Some of the reasearch I have done has been in a cancer lab. That was actually some of the most computationally-intensive stuff I've done as I ran much of it on a several-million-dollar, 512-CPU cluster. It would have been a godsend to have a 48-core local machine to myself at that point as it took forever to get anything queued up and run on the cluster.

<pulls out soapbox> That being said, computers are only a tiny bit of what's needed to find effective treatments for various cancers. Probably the best thing we can do to hasten that is to get more children interested in the sciences and medicine so they go into those fields and do good work when they grow up. The sciences are unfairly portrayed as overly difficult and people who are interested in them are viewed negatively (nerd, dweeb, etc.) by the media. Schools sort of perpetuate that as elementary school teachers are almost never science majors and sometimes do a poor job at teaching it, so student aren't interested. Junior high and high school science teachers may be science majors, but by that time, students learn what's really important is sports and the social life instead of anything academic.

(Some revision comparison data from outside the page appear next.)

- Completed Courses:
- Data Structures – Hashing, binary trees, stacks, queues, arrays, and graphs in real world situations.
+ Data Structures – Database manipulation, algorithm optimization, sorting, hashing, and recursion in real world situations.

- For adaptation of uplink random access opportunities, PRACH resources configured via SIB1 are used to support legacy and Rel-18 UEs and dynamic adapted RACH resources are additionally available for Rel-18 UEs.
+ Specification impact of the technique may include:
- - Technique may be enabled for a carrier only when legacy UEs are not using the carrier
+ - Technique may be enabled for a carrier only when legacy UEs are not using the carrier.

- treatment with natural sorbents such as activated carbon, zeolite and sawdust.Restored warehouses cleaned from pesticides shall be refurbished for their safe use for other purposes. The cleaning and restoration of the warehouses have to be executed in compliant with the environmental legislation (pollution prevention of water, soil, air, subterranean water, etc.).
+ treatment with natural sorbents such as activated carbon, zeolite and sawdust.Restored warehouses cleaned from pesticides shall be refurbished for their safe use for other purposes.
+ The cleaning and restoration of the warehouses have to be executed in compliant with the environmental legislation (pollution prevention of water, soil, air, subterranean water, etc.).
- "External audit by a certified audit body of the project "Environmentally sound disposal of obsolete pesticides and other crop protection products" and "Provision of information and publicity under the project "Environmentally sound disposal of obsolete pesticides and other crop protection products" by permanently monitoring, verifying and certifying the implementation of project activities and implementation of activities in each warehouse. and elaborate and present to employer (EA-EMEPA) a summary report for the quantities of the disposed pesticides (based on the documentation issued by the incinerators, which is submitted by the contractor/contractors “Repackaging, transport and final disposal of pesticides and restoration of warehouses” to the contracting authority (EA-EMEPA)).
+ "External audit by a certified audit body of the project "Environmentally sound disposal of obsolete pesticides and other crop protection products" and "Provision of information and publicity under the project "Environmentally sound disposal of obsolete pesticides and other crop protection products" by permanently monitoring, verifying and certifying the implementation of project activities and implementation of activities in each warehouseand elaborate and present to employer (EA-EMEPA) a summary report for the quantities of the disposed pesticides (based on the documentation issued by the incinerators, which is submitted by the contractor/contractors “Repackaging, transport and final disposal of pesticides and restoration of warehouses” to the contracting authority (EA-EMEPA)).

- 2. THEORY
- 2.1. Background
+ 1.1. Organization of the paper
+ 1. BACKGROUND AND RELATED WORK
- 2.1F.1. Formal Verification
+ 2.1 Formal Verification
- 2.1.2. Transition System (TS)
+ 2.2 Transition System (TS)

College doesn't help either as college is increasingly a place for 18 to 22-year-olds to party, drink, and screw around to "get that out of their system before they get a real job" rather than as a place to learn. It's hard to screw around and go out drinking six nights a week when you are taking difficult science classes, so a lot of people major in something else that doesn't require a lot of work. It's no wonder why few choose to go into science fields today, particularly when you can often make more money with less work in other jobs. Go look in upper-level college science classes and labs and who do you see? Almost always, it's a bunch of people who come from somewhere else where the sciences are promoted and not Western countries. The bad part for us is that they're starting to go back home rather than stay here and help us do things like try to find cures for cancers. All right, rant over. <puts away soapbox>
 

It depends how often you plan to keep the system. Someone who upgrades every 1.5 years does not need to future-proof. Someone who upgrades every 3-4 years should probably get something a bit faster, subject to their primary uses of the system of course. The Q6600 is still well ahead of an E8400 in multi-threaded tasks so someone who upgraded to it at launch and doesn't plan on upgrading their system often got an awesome chip, provided they can use all 4 cores. If you plan on using only two cores, don't buy four.


It is absolutely the right direction with current technology. Bigger, hotter, faster cores are far less efficient than multiple smaller chips doing smaller amounts of paralleled work. It's impractical to expect frequencies to get much higher because the MOSFET is simply too power-hungry. What is really needed is to drop the 40-year-old transistors that we're using and move to something that uses far less power. Unfortunately the market demands backwards compatibility.



I don't know where you got the idea that Vista couldn't use more than 2 cores. The thread schedulers are pretty close between Win 7 and Vista. XP is pretty far behind, but being 8 years old it's expected. You could always use Linux if you wanted thread scalability in the OS itself.

On another note, expecting all software to be multi-threaded is a bit narrow-minded. Some tasks don't lend themselves to parallelism, and others wouldn't benefit enough from it to justify the high complexity of multi-threading a program. It's not a simple task.

Anyway, this is a competition. If you don't want 48 cores then don't enter. I'd still want it even if I couldn't use it, but I'm not from the US.
 



+1 seems like such a lame response to this, yet I could not say any of it better.